TASK TO CARRY OUT:
Could you copy out all of the records below exactly, leaving out every picture?

DATA:
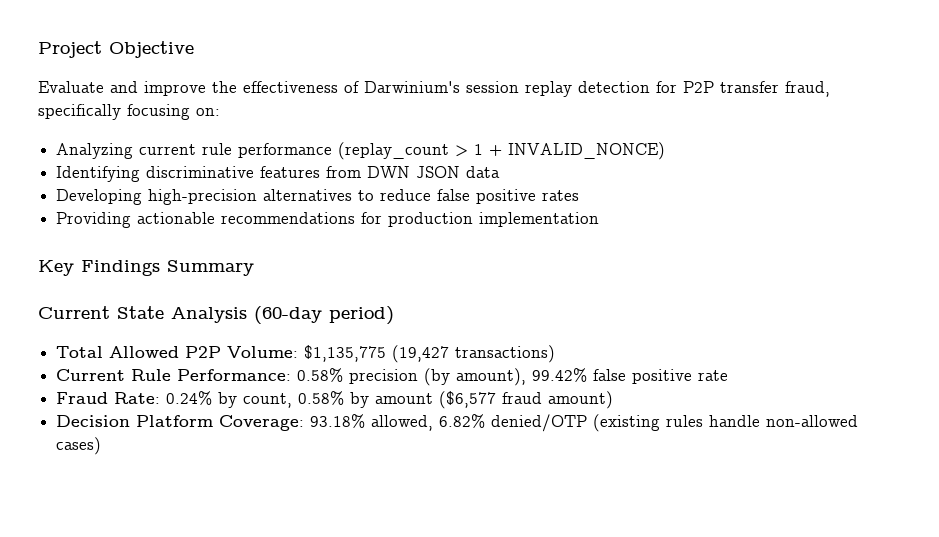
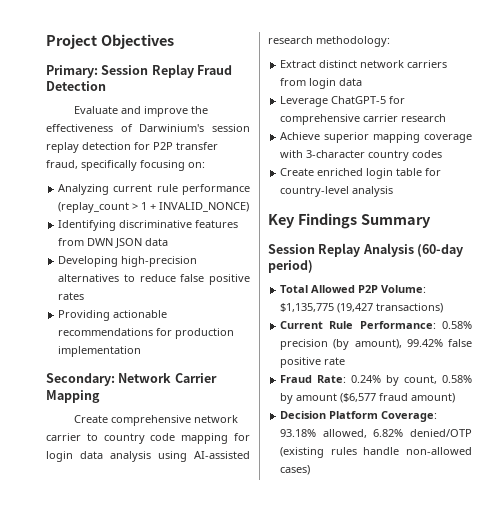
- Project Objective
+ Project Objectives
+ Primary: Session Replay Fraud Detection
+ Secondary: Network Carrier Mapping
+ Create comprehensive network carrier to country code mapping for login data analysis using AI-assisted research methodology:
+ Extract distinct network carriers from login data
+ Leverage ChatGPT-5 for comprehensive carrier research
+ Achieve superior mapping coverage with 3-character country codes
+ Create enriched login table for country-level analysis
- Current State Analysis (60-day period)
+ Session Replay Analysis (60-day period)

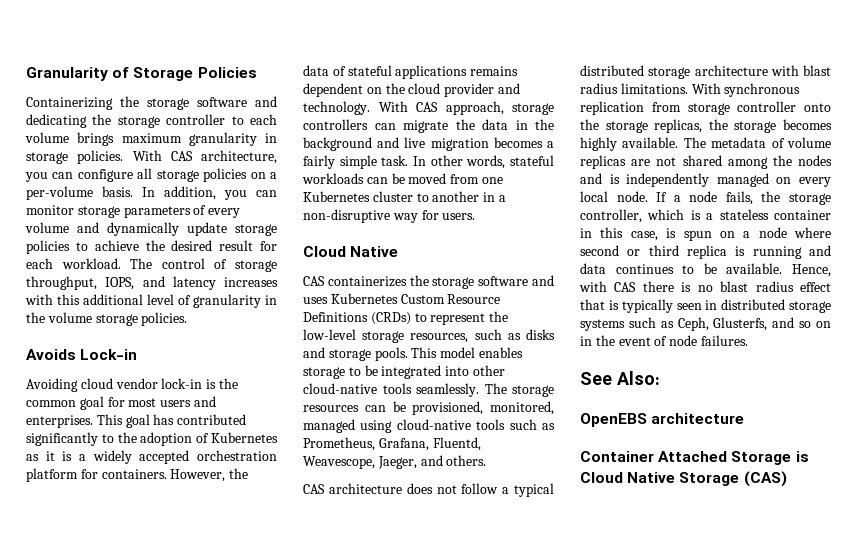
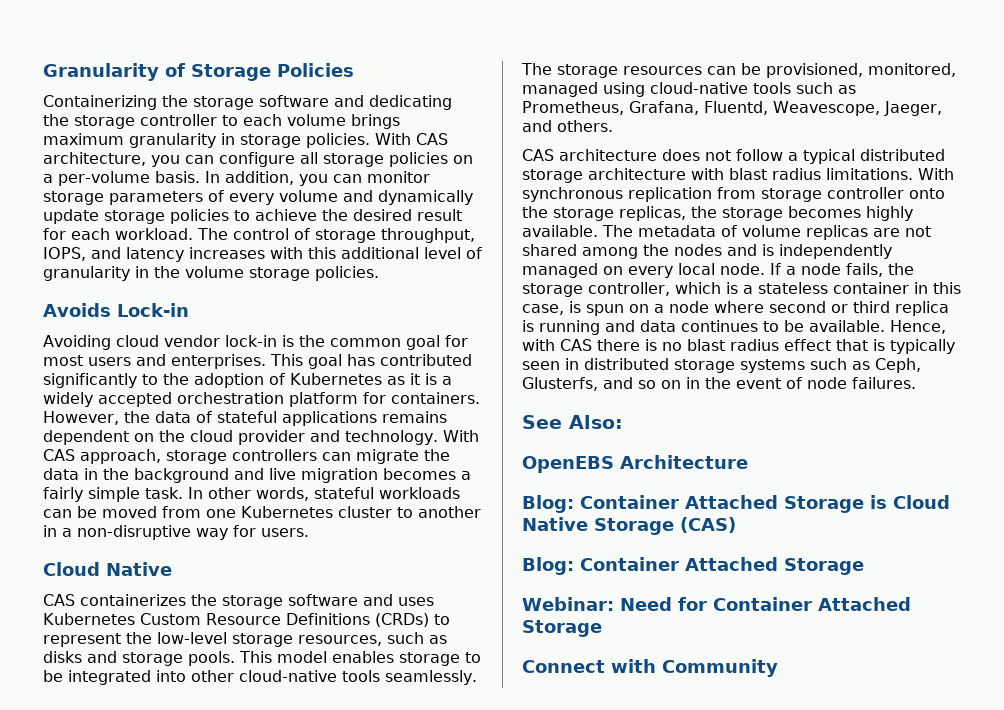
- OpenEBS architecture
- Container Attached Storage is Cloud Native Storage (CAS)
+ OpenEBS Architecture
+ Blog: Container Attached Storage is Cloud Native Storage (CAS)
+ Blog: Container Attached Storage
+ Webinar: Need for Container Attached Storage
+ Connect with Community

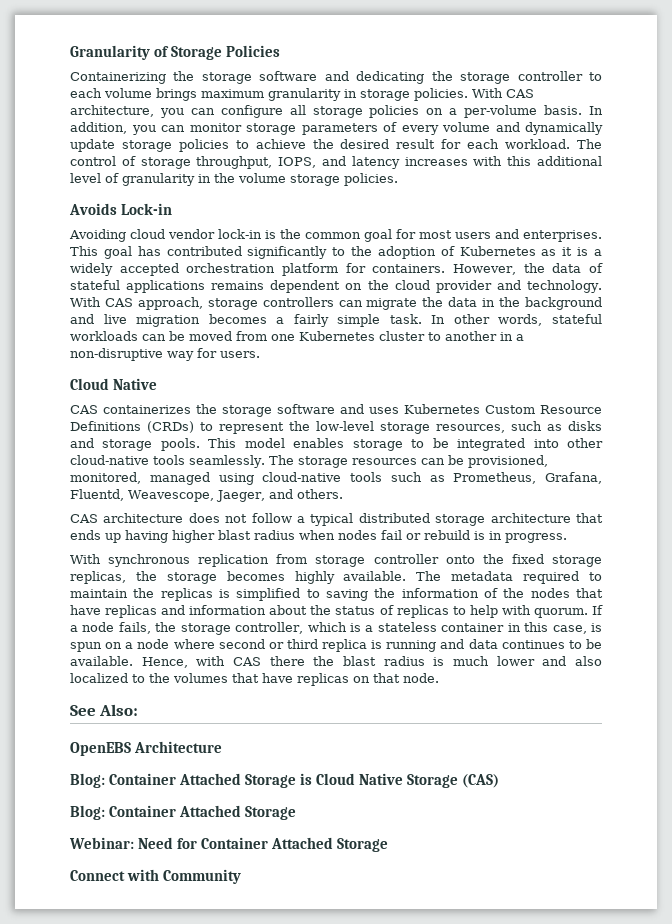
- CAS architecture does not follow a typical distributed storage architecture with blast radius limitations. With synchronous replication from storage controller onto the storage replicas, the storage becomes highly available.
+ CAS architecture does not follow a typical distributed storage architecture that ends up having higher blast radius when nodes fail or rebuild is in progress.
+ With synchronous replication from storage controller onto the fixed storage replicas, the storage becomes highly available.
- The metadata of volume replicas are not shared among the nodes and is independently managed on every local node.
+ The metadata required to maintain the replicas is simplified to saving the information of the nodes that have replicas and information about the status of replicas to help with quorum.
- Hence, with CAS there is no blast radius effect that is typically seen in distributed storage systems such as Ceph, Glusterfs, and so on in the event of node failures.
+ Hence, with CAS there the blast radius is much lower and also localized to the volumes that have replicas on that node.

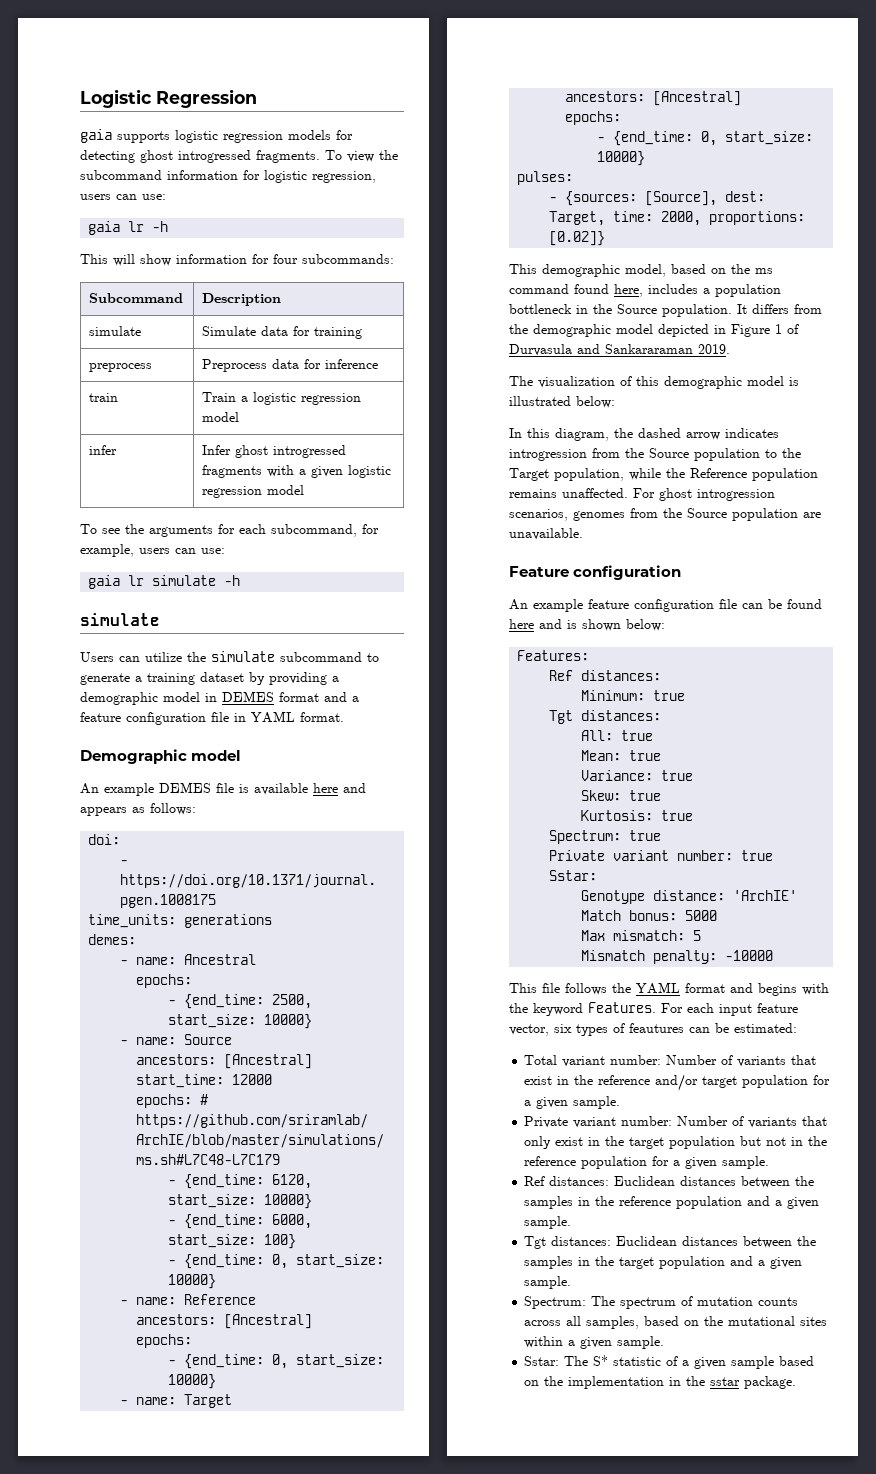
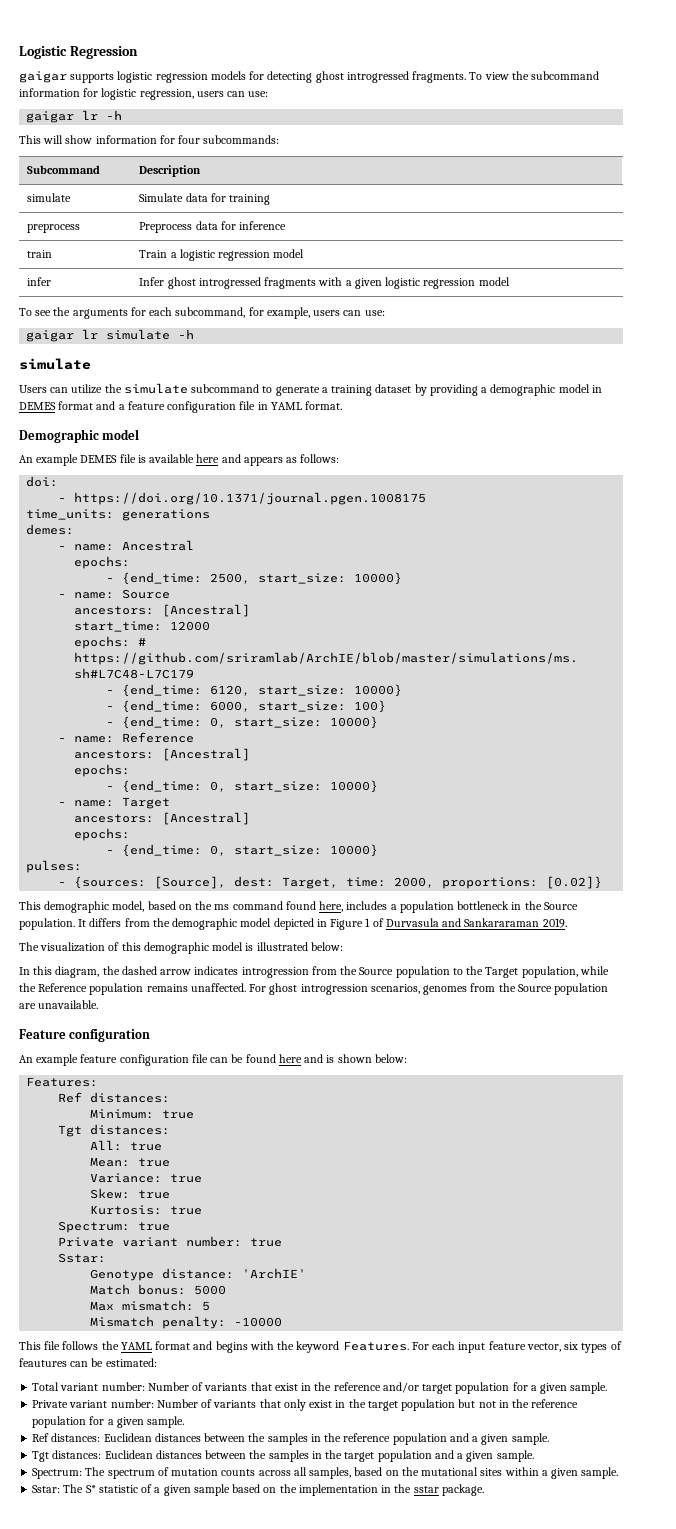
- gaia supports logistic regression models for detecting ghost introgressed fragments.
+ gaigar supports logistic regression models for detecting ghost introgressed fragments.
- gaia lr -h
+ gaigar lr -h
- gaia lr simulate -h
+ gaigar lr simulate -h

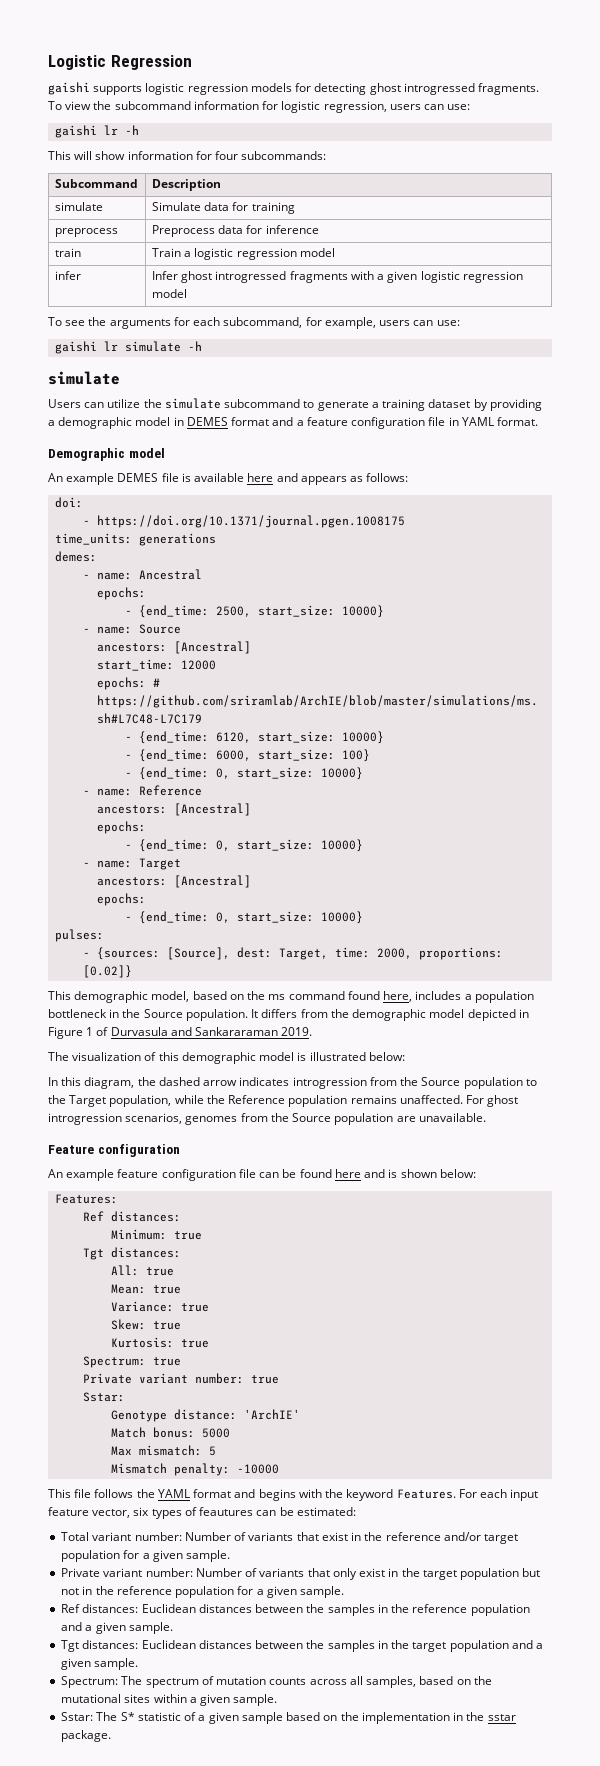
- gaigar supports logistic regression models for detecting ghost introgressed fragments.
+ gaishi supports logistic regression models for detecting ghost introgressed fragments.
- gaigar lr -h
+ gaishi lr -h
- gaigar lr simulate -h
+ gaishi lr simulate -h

TASK RESULT:
- Project Objective
+ Project Objectives
+ Primary: Session Replay Fraud Detection
+ Secondary: Network Carrier Mapping
+ Create comprehensive network carrier to country code mapping for login data analysis using AI-assisted research methodology:
+ Extract distinct network carriers from login data
+ Leverage ChatGPT-5 for comprehensive carrier research
+ Achieve superior mapping coverage with 3-character country codes
+ Create enriched login table for country-level analysis
- Current State Analysis (60-day period)
+ Session Replay Analysis (60-day period)

- OpenEBS architecture
- Container Attached Storage is Cloud Native Storage (CAS)
+ OpenEBS Architecture
+ Blog: Container Attached Storage is Cloud Native Storage (CAS)
+ Blog: Container Attached Storage
+ Webinar: Need for Container Attached Storage
+ Connect with Community

- CAS architecture does not follow a typical distributed storage architecture with blast radius limitations. With synchronous replication from storage controller onto the storage replicas, the storage becomes highly available.
+ CAS architecture does not follow a typical distributed storage architecture that ends up having higher blast radius when nodes fail or rebuild is in progress.
+ With synchronous replication from storage controller onto the fixed storage replicas, the storage becomes highly available.
- The metadata of volume replicas are not shared among the nodes and is independently managed on every local node.
+ The metadata required to maintain the replicas is simplified to saving the information of the nodes that have replicas and information about the status of replicas to help with quorum.
- Hence, with CAS there is no blast radius effect that is typically seen in distributed storage systems such as Ceph, Glusterfs, and so on in the event of node failures.
+ Hence, with CAS there the blast radius is much lower and also localized to the volumes that have replicas on that node.

- gaia supports logistic regression models for detecting ghost introgressed fragments.
+ gaigar supports logistic regression models for detecting ghost introgressed fragments.
- gaia lr -h
+ gaigar lr -h
- gaia lr simulate -h
+ gaigar lr simulate -h

- gaigar supports logistic regression models for detecting ghost introgressed fragments.
+ gaishi supports logistic regression models for detecting ghost introgressed fragments.
- gaigar lr -h
+ gaishi lr -h
- gaigar lr simulate -h
+ gaishi lr simulate -h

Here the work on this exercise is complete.